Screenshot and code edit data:
Segment Open

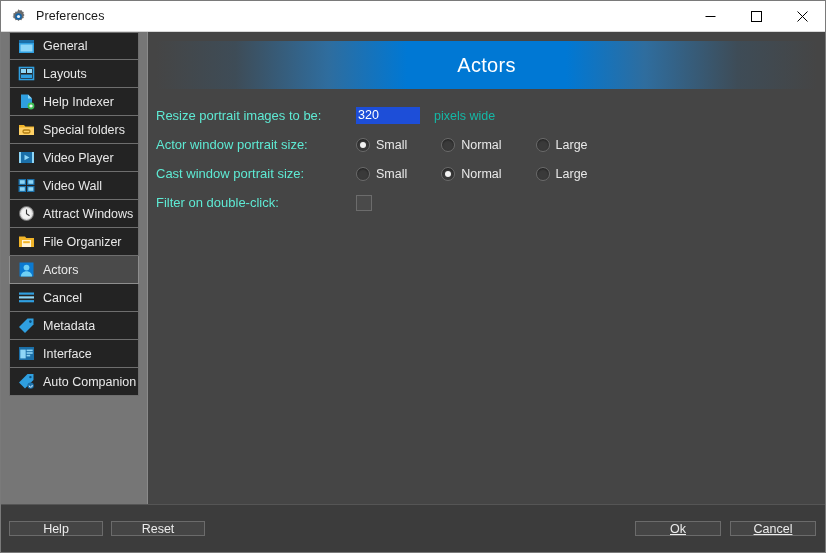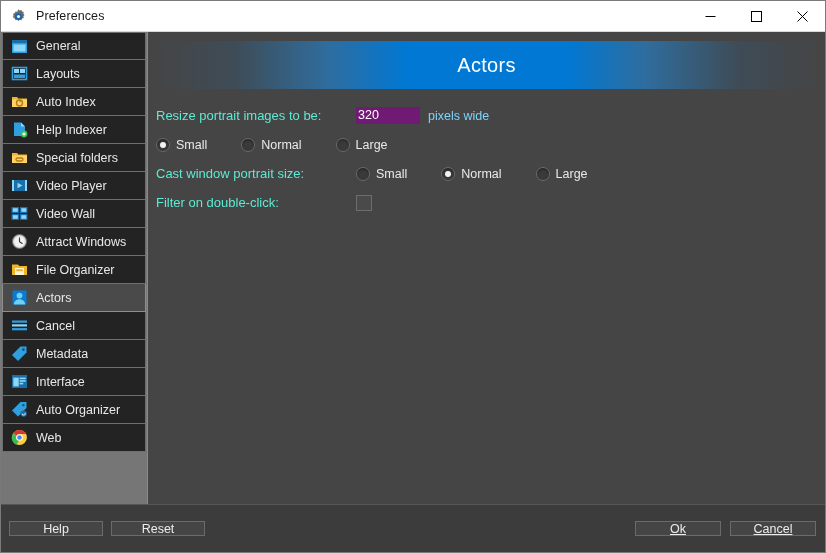"General" .side-list { padding: 0 1px -> 0 8px }
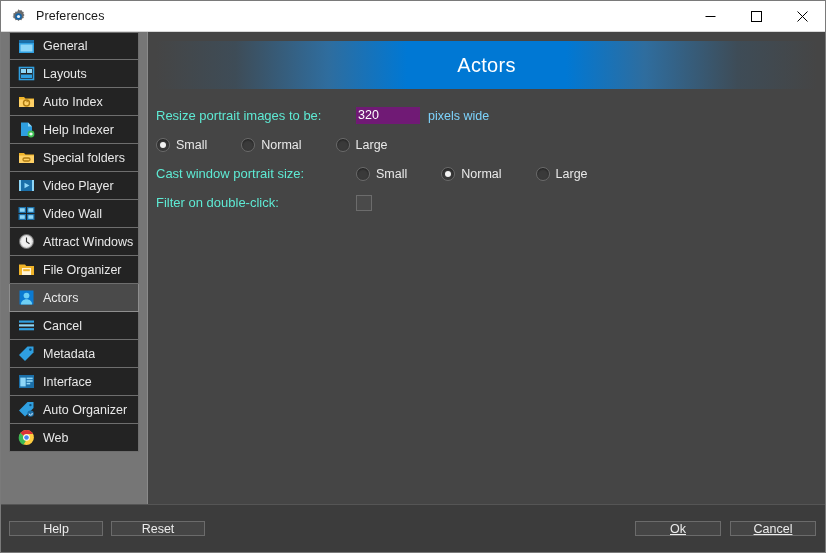"Auto Index" div.side-item { html: <div> <span> <svg> <path></path> <path></path> <circle></circle> <path></path> </svg> </span> <span>Auto Index</span> </div> -> none }
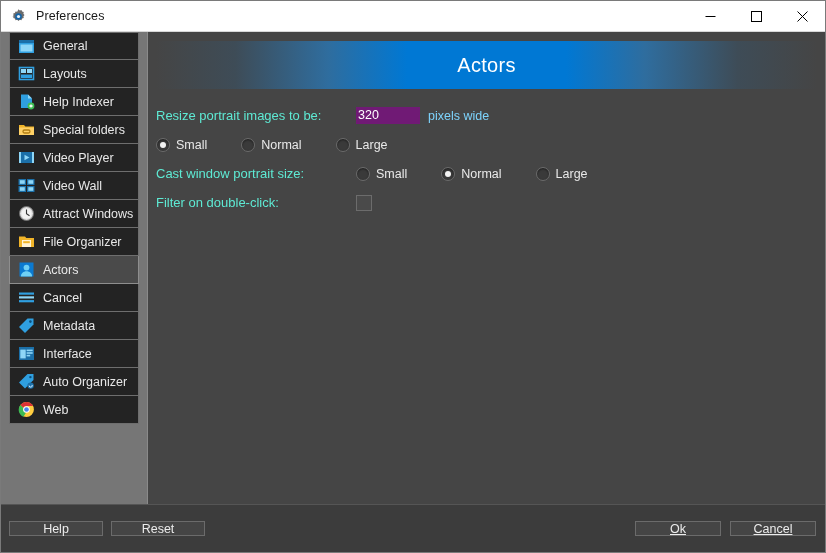"320" .txtinput { background: #701a75 -> #1d4ed8 }
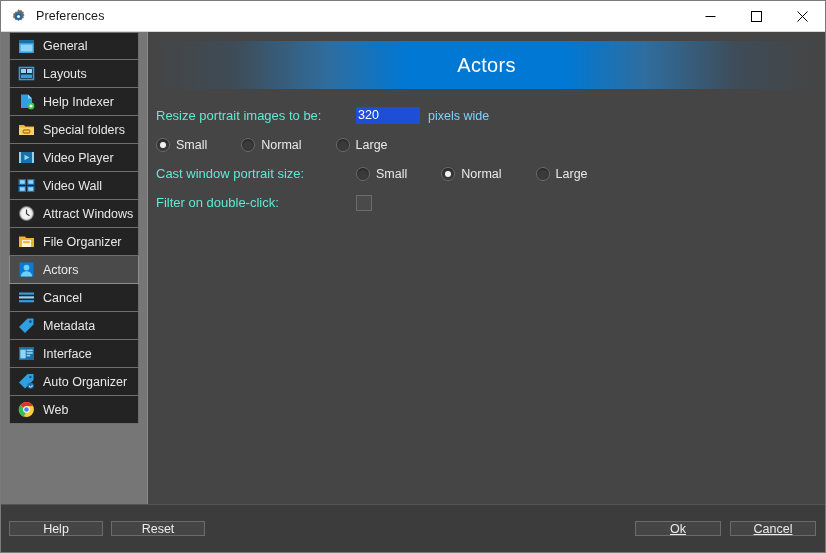"pixels wide" .suffix { color: #7dd3fc -> #14b8a6; margin-left: 8px -> 14px }
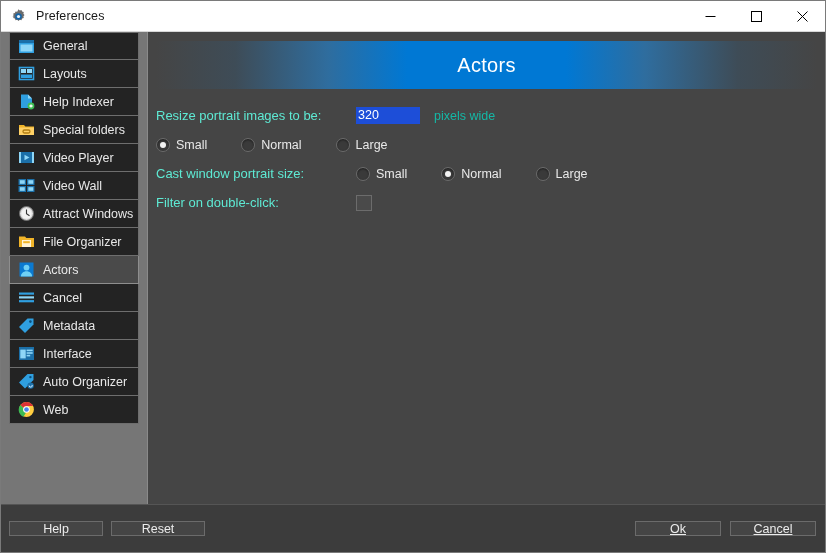"Actor window portrait size:" span.lab { html: none -> <span>Actor window portrait size:</span> }
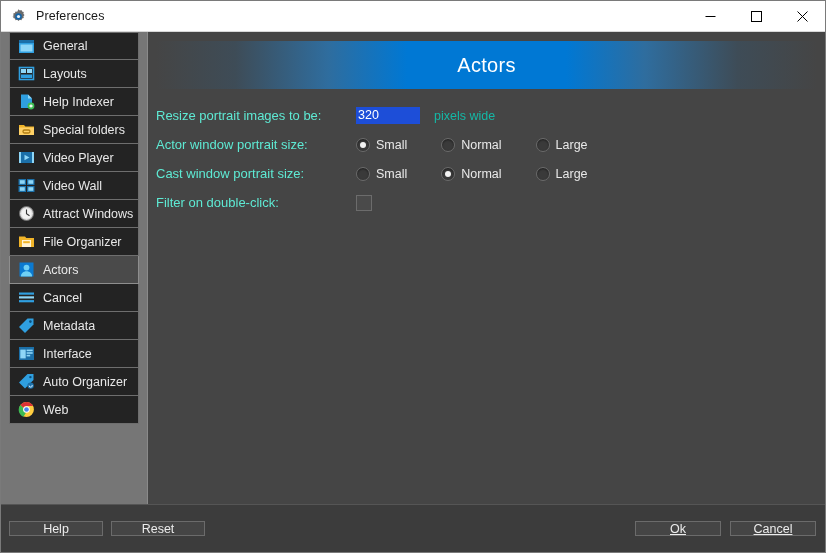"Auto Organizer" span.lbl { text: Organizer -> Companion }
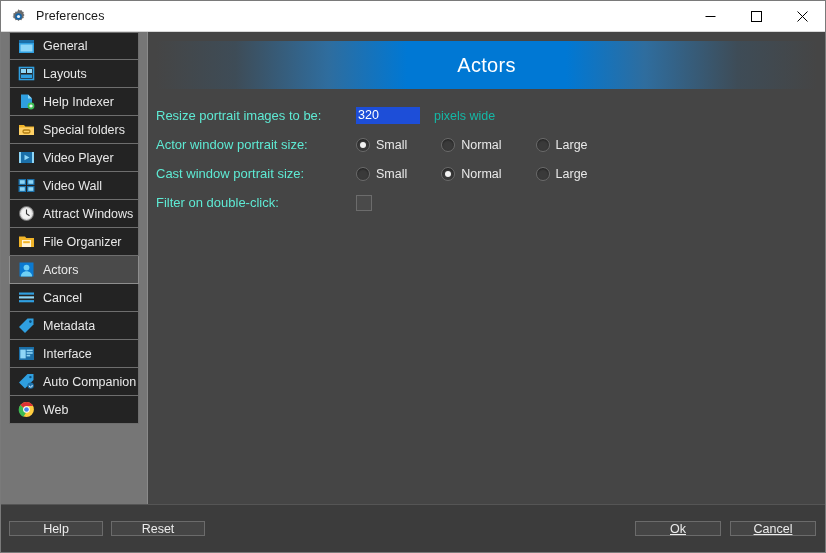"Web" div.side-item { html: <div> <span> <svg> <circle></circle> <path></path> <path></path> <circle></circle> <circle></circle> </svg> </span> <span>Web</span> </div> -> none }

Segment Closed

### What to produce
Could you output all the entries above exactly as written, leaving out the pictures?

### Exercise answer
"General" .side-list { padding: 0 1px -> 0 8px }
"Auto Index" div.side-item { html: <div> <span> <svg> <path></path> <path></path> <circle></circle> <path></path> </svg> </span> <span>Auto Index</span> </div> -> none }
"320" .txtinput { background: #701a75 -> #1d4ed8 }
"pixels wide" .suffix { color: #7dd3fc -> #14b8a6; margin-left: 8px -> 14px }
"Actor window portrait size:" span.lab { html: none -> <span>Actor window portrait size:</span> }
"Auto Organizer" span.lbl { text: Organizer -> Companion }
"Web" div.side-item { html: <div> <span> <svg> <circle></circle> <path></path> <path></path> <circle></circle> <circle></circle> </svg> </span> <span>Web</span> </div> -> none }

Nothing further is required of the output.